By writing my code like this, and creating what reddit argued is too many tests, I am encouraging the other members of my team to embrace fearless refactoring. Don’t like how I wrote something? Refactor it, and don’t worry about breaking anything - I wrote enough tests to ensure that you can’t. Is it possible I’ll make a mistake and fail to cover something I should have? Of course it is, but when this happens, the refactor-er in question did me a favor by highlighting a mutation that I missed.

Top comment on that thread questions the wisdom of being happy that an app breakage highlights a missing test we can add. The commenter says to try telling the client about your unit test suite while they’re losing customers left and right due to the bug. I guess that’s a fair poi– wait, what? You’re developing applications where breakages and bugs can utterly destroy your company, and you’re not writing a metric ton of tests? That’s some serious Evel Knievel shit right there. Um, Evel Knievel was a stuntman in the 70’s. Er, the 70’s were a decade about 30 years before Spongebob first aired. Nevermind.

Look, the safety net of an overabundance of unit tests combined with some high-level smoke tests to ensure that basic functionality is always working should give the entire team the freedom to refactor and rewrite anything they don’t like. If everyone on a team is able to adopt this attitude, the end result is code that is incredibly clean. If the team isn’t fearlessly refactoring, and they’re afraid to make tiny changes and improvements because something might break somewhere, your team is hamstrung. Modules start to have a “here be dragons” vibe, with everyone afraid to improve them and so they rot until your entire codebase is rotten and you think you need to rewrite it (we talked about that already though).

I’m not saying it should be impossible to break my code. Changing the interfaces of things I depend on, or literally going in and modifying what I wrote could easily make it behave incorrectly. I can’t stop that. I’m saying it should be impossible to break it without a test automatically telling you that it happened.

When you actually imagine that another engineers might come in and accidentally (or maliciously) modify your code, your tests get much stronger. You’ll find that your assertions are better when you try to guard against this sort of thing, which is really what unit testing is all about. Lots of people track coverage for tests, but coverage basically just counts lines hit during the testing phase. You could write a suite of unit tests that actually hits every single line of code, giving you 100% code coverage, but makes no assertions whatsoever. Your coverage is high, but your tests are borderline useless in this case. Raw coverage isn’t what I’m talking about here.

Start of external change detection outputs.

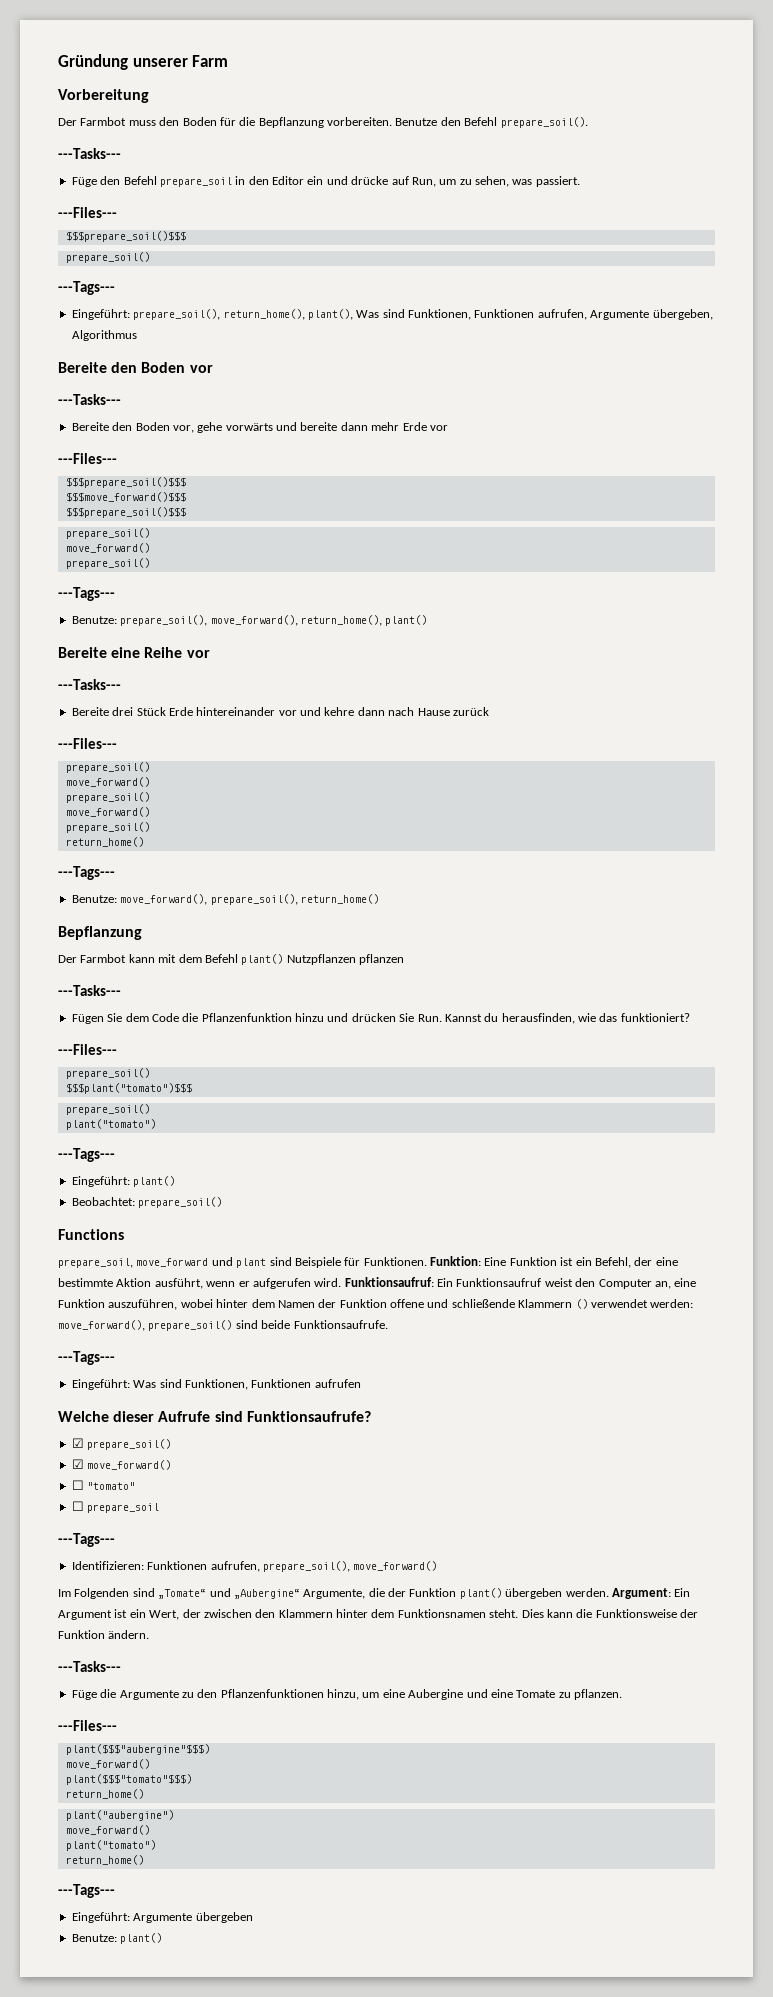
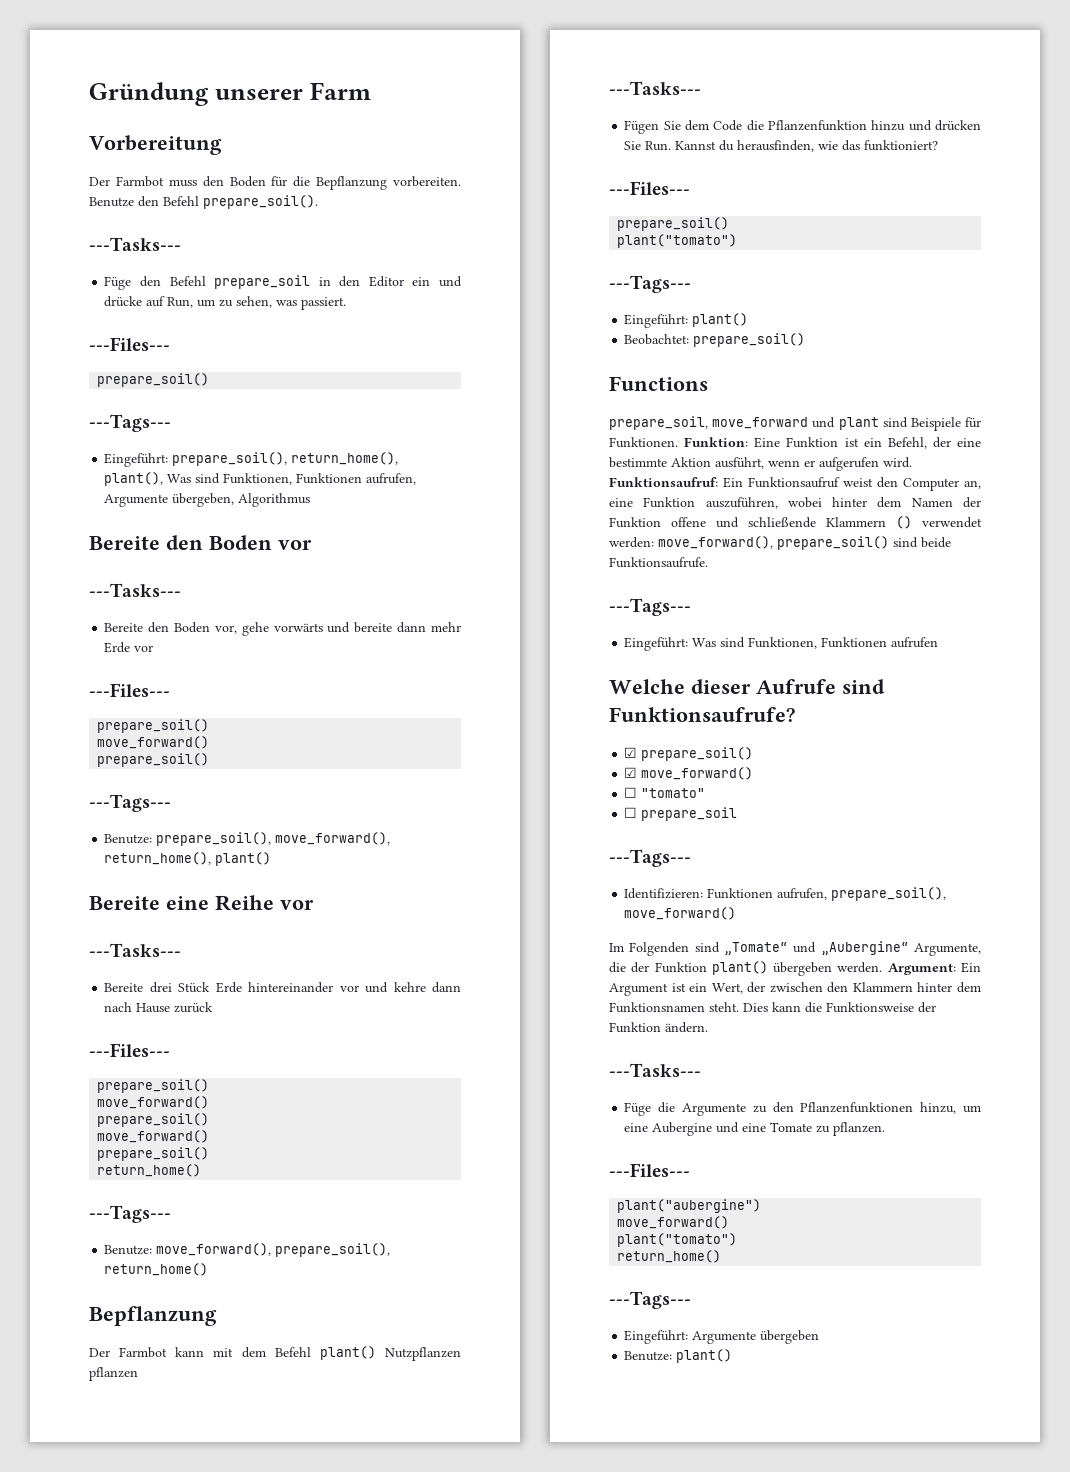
  Füge den Befehl prepare_soil in den Editor ein und drücke auf Run, um zu sehen, was passiert.
  ---Files---
- $$$prepare_soil()$$$
  Bereite den Boden vor, gehe vorwärts und bereite dann mehr Erde vor
  ---Files---
- $$$prepare_soil()$$$
- $$$move_forward()$$$
- $$$prepare_soil()$$$
- $$$plant("tomato")$$$
- prepare_soil()
- plant($$$"aubergine"$$$)
- move_forward()
- plant($$$"tomato"$$$)
- return_home()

It’s not about how many tests you have or how many lines they cover, it’s about how strong the tests you have are. And approaching your tests with the attitude that it should be impossible to break your code without a test failing is how you make them strong.

Zealotry

This is probably the strong opinion I hold that comes closest to zealotry for me. As a counterexample, I really love pair programming but I left the gig where I did it regularly and took a job where the team really didn’t like pairing, and I adjusted fine to not pairing. I usually write my tests first and enjoy the TDD red-green-refactor cycle, but there are times when I suspend this practice and write tests later. There are plenty of things I really love doing that I’m more than happy to stop doing as the situation demands, but I don’t think I can go back to not testing at all, and I might be unwilling to listen to arguments to convince me to.

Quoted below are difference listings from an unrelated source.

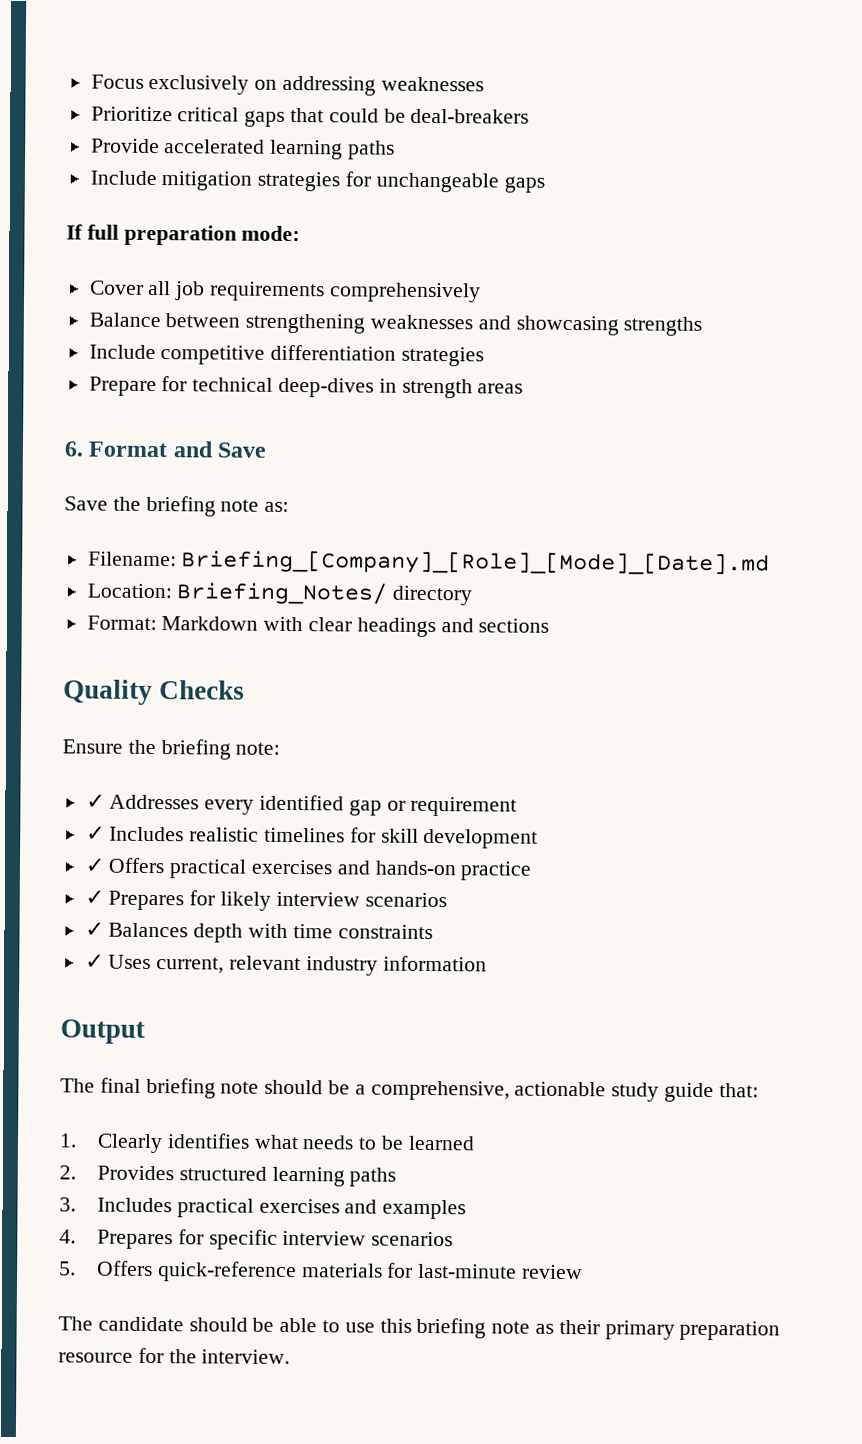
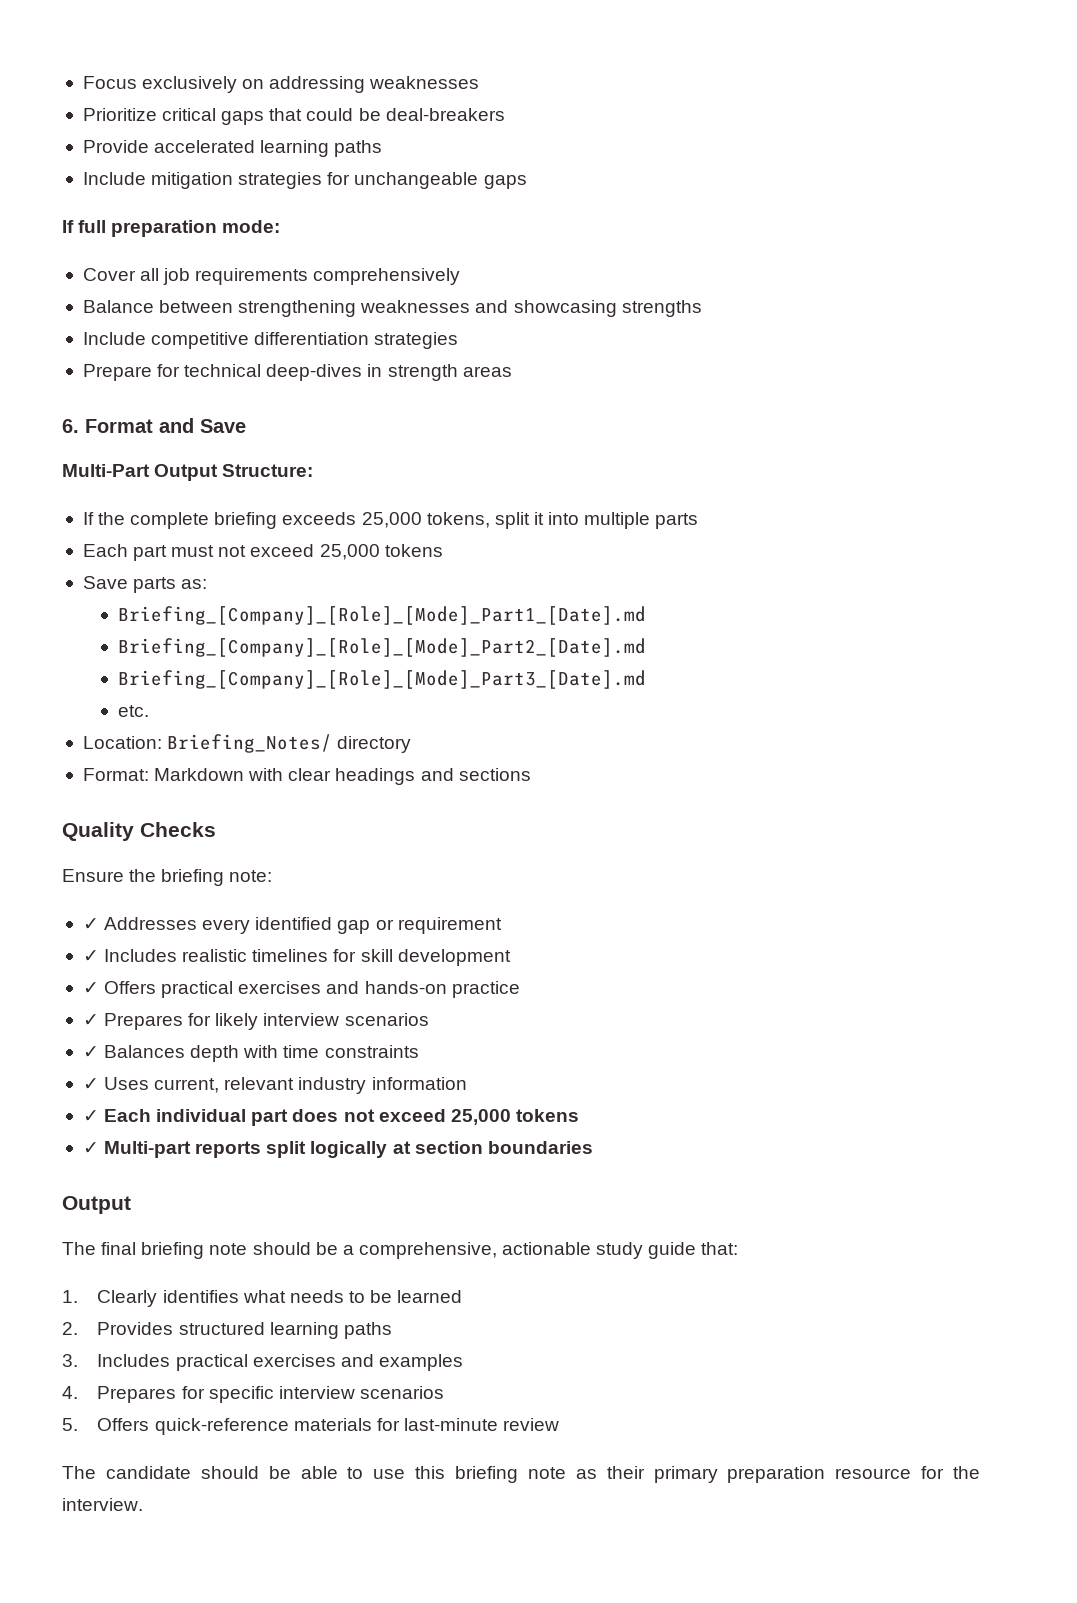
- Save the briefing note as:
- Filename: Briefing_[Company]_[Role]_[Mode]_[Date].md
+ Multi-Part Output Structure:
+ If the complete briefing exceeds 25,000 tokens, split it into multiple parts
+ Each part must not exceed 25,000 tokens
+ Save parts as:
+ Briefing_[Company]_[Role]_[Mode]_Part1_[Date].md
+ Briefing_[Company]_[Role]_[Mode]_Part2_[Date].md
+ Briefing_[Company]_[Role]_[Mode]_Part3_[Date].md
+ etc.
+ ✓ Each individual part does not exceed 25,000 tokens
+ ✓ Multi-part reports split logically at section boundaries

At this point in my career, the level of physical discomfort I feel writing code with no tests at all is unbearable. Not too long ago I was extremely busy with one task but was forced to switch gears to implement a small change I didn’t really agree with to an unrelated part of the code. As some kind of juvenile form of protest, I half-assed the code and wrote no tests, just to get it done and off my plate so I could go back to what I was doing. I pushed it up to the central git repo and felt so uncomfortable with what I had done that I lasted about 60 seconds before going back in and writing some tests to cover the change and explain why in the test case. My rebellion was brief, I am not a badass.

I’ve heard of places where bosses will declare that unit tests are a waste of time that slow down development, and I genuinely don’t think I could work in a place like that anymore. Ten years ago and I wouldn’t have cared, but today it just seems like an impossible request that I don’t write tests, like asking me to drink lighter fluid or something. I’ve fallen into such a comfortable cycle of code-a-little, test-a-little that eschewing the process feels completely unnatural and foreign; whiteboard coding interviews seem so bizarre to me now, I’d never write so many lines of code without tests at work. My god, there’s an if statement in it, that’s two tests!

My code design has vastly improved by thinking about testability. Once upon a time I’d have used Math.random() or System.currentTimeMillis() or new FileReader("whatever.txt") without a second thought, but viewing code through the lens of testability made me realize that all of those things are subtle integration dependencies on the underlying system. Figuring out how to write unit tests for code that depends on random number generators, a clock, or the filesystem has forced me to consider things as candidates for dependency injection that I’d never have considered without those tests. Even if I were to delete those tests afterwards, the code is still cleaner and better for having been designed with them in mind.

If You Hate It, Do It More

This one is easy to say, but very hard in practice to commit to. Basically, whenever I find myself dragging my feet on something I don’t want to do, I need to sit down and ask myself why I hate doing it. Chances are, when I get to the root cause of my disdain or anxiety, I find that it’s because something is extremely inefficient or error-prone.

Hate performing deployments? Why? There’s a good chance it’s because it involves a bunch of manual steps, handbuilding artifacts and manually uploading them somewhere, then shelling into multiple boxes and executing commands. The desire to get away from anything unpleasant is very strong, but it’s these situations that would benefit the most from doubling down and doing it more often.

If you’re deploying every quarter because it’s such a pain, you need to start deploying every month. If you still hate it, every week. If you still hate it, every day. At some point you’ll hit a point where you say enough is enough, and if you’re going to deploy this crap every day then it needs to be easier. And that’s when you start developing deployment pipelines and writing automated scripts. The more you do something you hate, the better you’ll get at doing it, if only to keep your sanity.

Hate provisioning machines? Start adding and removing boxes from clusters on a regular basis. At first it will be difficult and annoying - that’s good, that’s what will make you better. In no time you’ll be using OpenStack or AWS, augmenting setup with Puppet or Chef, or maybe even containerizing your entire process with Docker. Your infrastructure will be better for it, everything that you hate doing is likely a weak spot in your development.

Hating something is your brain’s way of telling you “this sucks,” but instead of responding by hating it, respond by taming it. The more you do it, the easier it is to figure out which parts suck the most, and how you can improve them.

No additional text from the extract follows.